§ **Information provided**
════

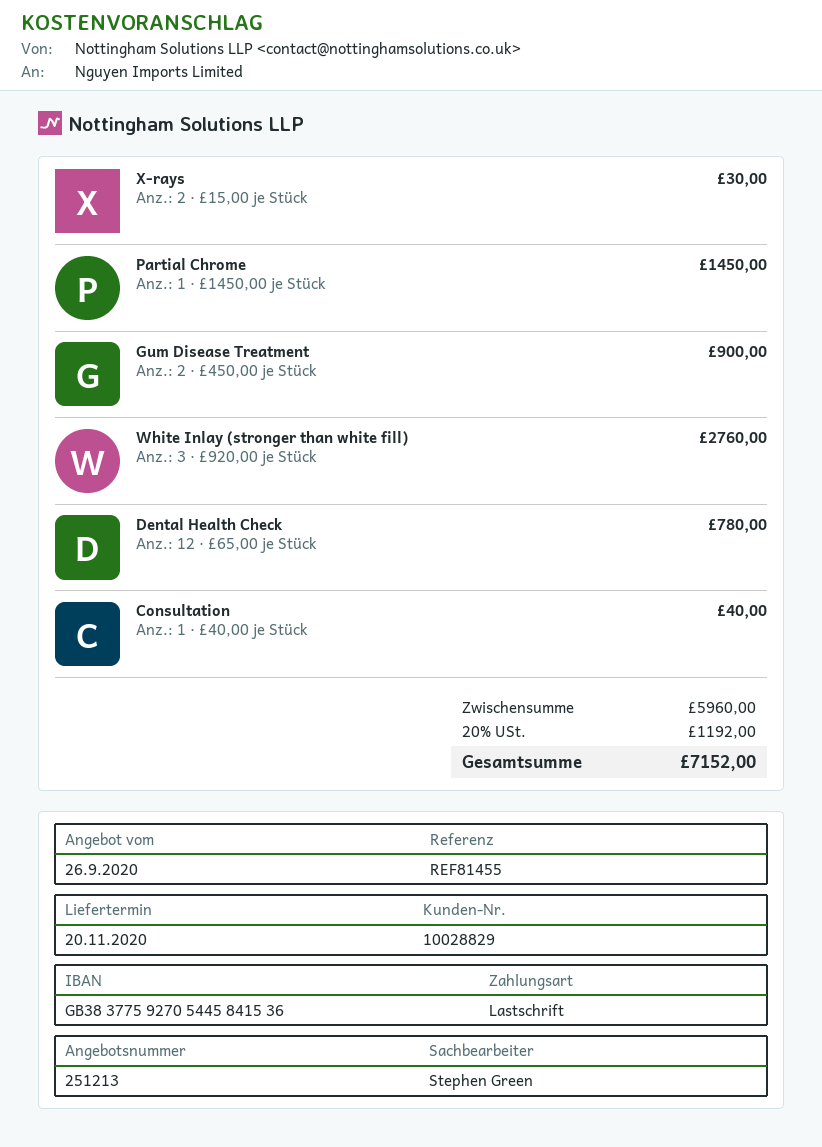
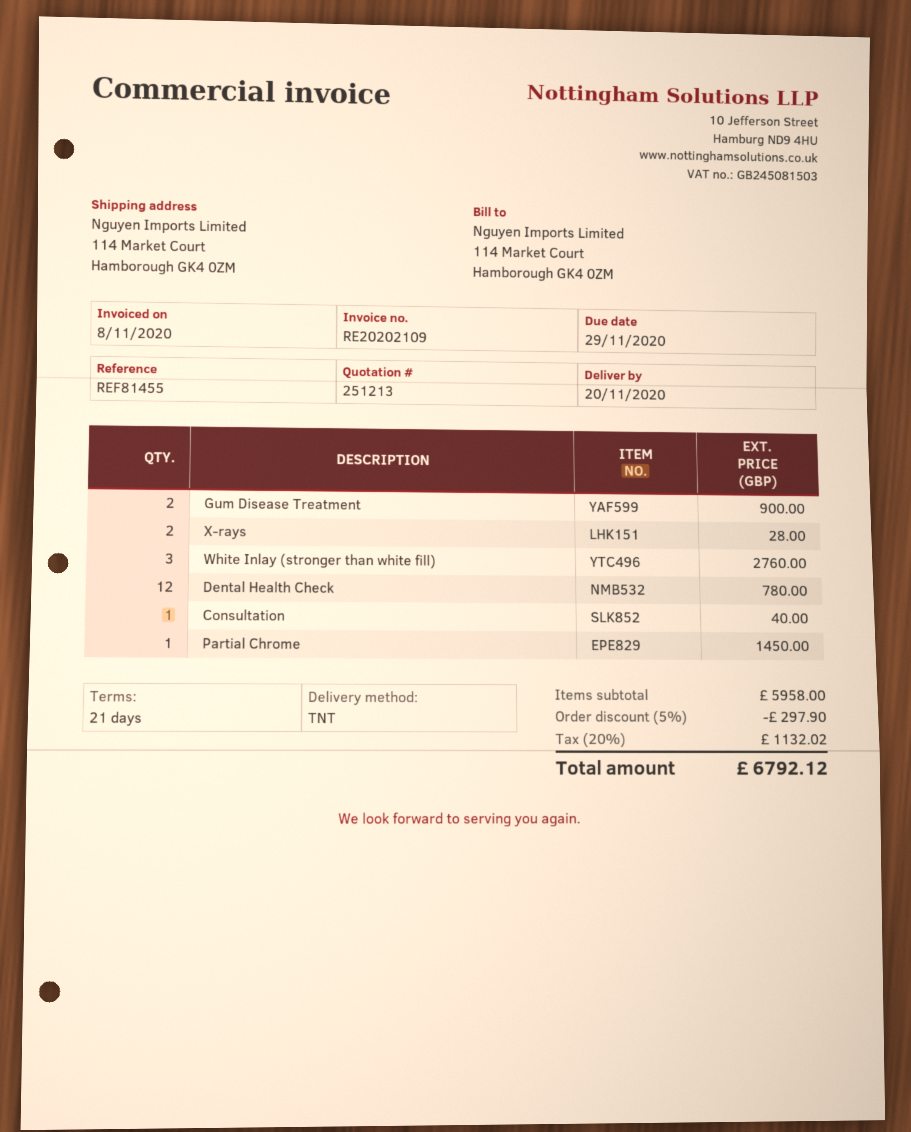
X-rays: 2 for 30.00 -> 2 for 28.00
subtotal: 5960.00 -> 5958.00
discount: none -> 5% = 297.90
tax: 20% = 1192.00 -> 20% = 1132.02
total: 7152.00 -> 6792.12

════

§ **About this exercise**
Print out every record above exactly as given. Do not include the pictures.

§ **Exercise output**
X-rays: 2 for 30.00 -> 2 for 28.00
subtotal: 5960.00 -> 5958.00
discount: none -> 5% = 297.90
tax: 20% = 1192.00 -> 20% = 1132.02
total: 7152.00 -> 6792.12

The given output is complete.